Here is a sample of code generation in Prolog for register machines,
[https://github.com/segmond/PrologThingz/blob/master/clause_a...](https://github.com/segmond/PrologThingz/blob/master/clause_and_effect/compilation/cg_flatten.pl)

An example for accumulator based machines which the 6502
[https://github.com/segmond/PrologThingz/blob/master/clause_a...](https://github.com/segmond/PrologThingz/blob/master/clause_and_effect/compilation/cg_single_accumulator.pl)

The examples I posted is from an awesome Prolog book I read called "Clause and
Effect"

------
Scaevolus
High-level assemblers can greatly reduce the tedium of programming for older
systems. Just a small amount of structure -- loops, conditionals, symbolic
definitions -- improves assembly immensely.
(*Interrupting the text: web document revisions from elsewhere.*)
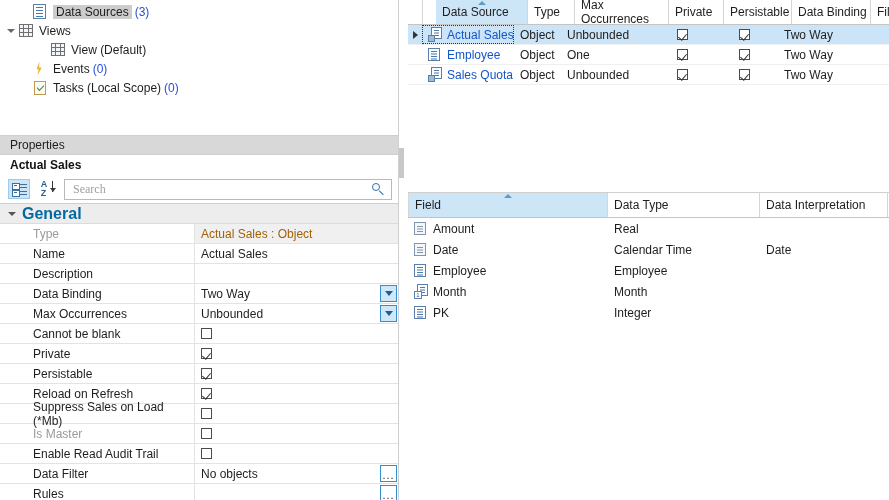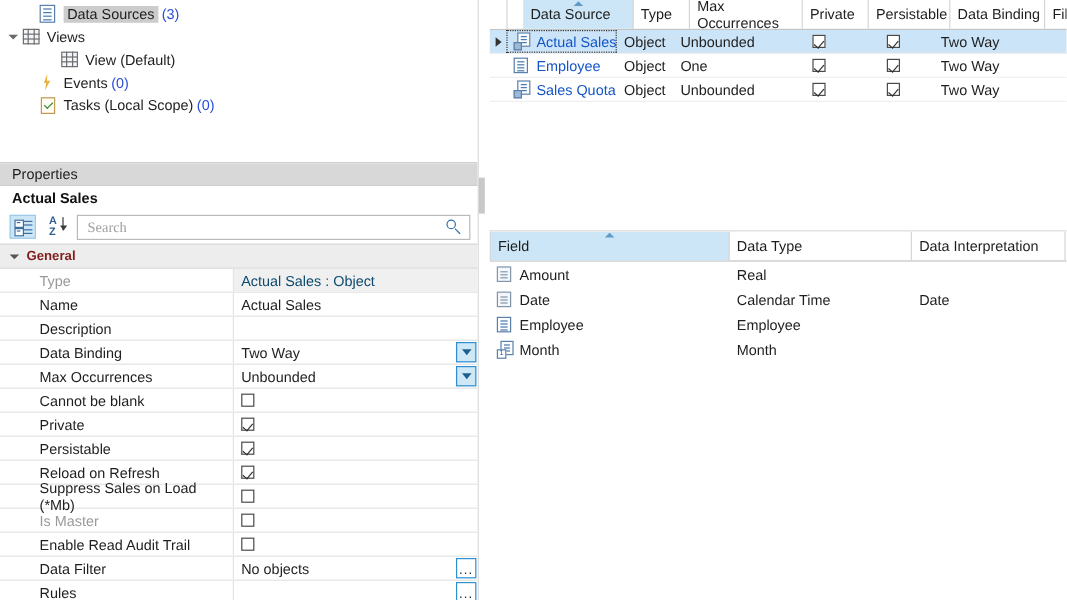"General" .pg-cat { color: #7f1d1d -> #0369a1; font-size: 11px -> 16px }
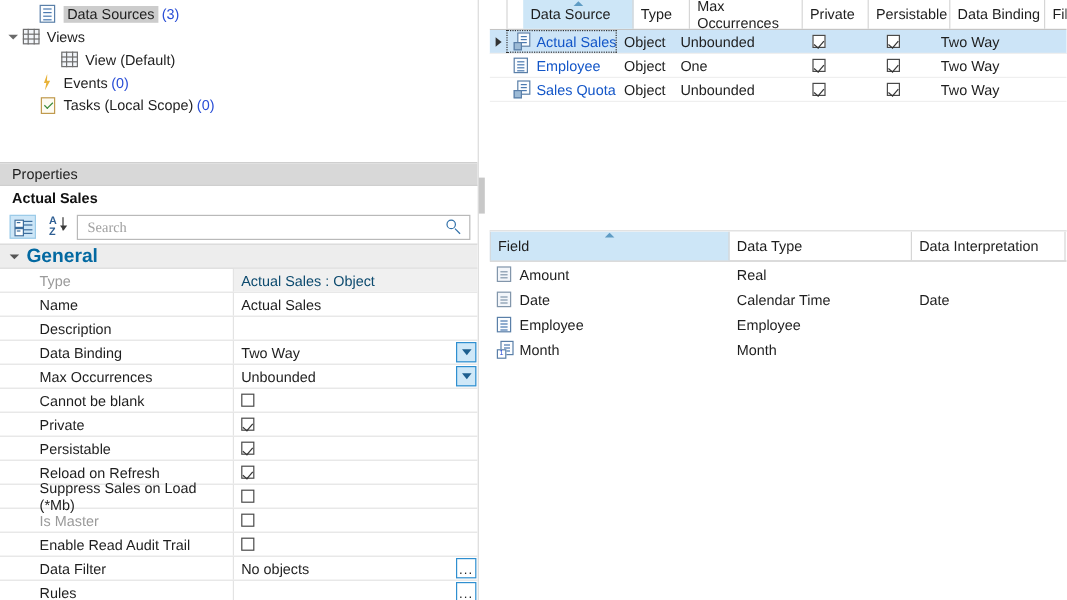"Actual Sales : Object" .pg-val.dim { color: #0c4a6e -> #a16207 }
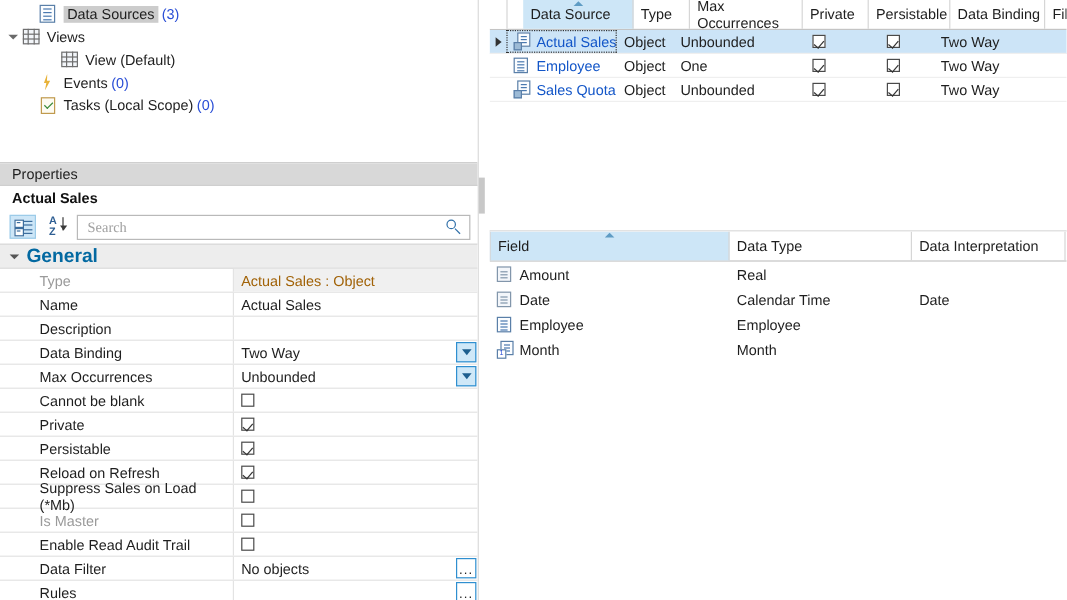"PK" div.grow { html: none -> <div> <div> <span> <span> <i></i> </span> </span> <span>PK</span> </div> <div>Integer</div> <div></div> </div> }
Here's one dev's experiences making a GTA-like game for the NES, using his own
high level assembler:
[https://www.youtube.com/watch?v=Hvx4xXhZMrU](https://www.youtube.com/watch?v=Hvx4xXhZMrU)

Here's one for CHIP8:
[http://johnearnest.github.io/Octo/](http://johnearnest.github.io/Octo/)

------
saganus
Wow... programming in Lisp is already not that mainstream... and on top of it,
for the NES?

Impressive.

I so want to start learning to program in NES now. Not really in Lisp as I
would like to learning curve to be gentler, but this article definitely
sparked my interest into learning one of the devices I used most during my
childhood.

Great work!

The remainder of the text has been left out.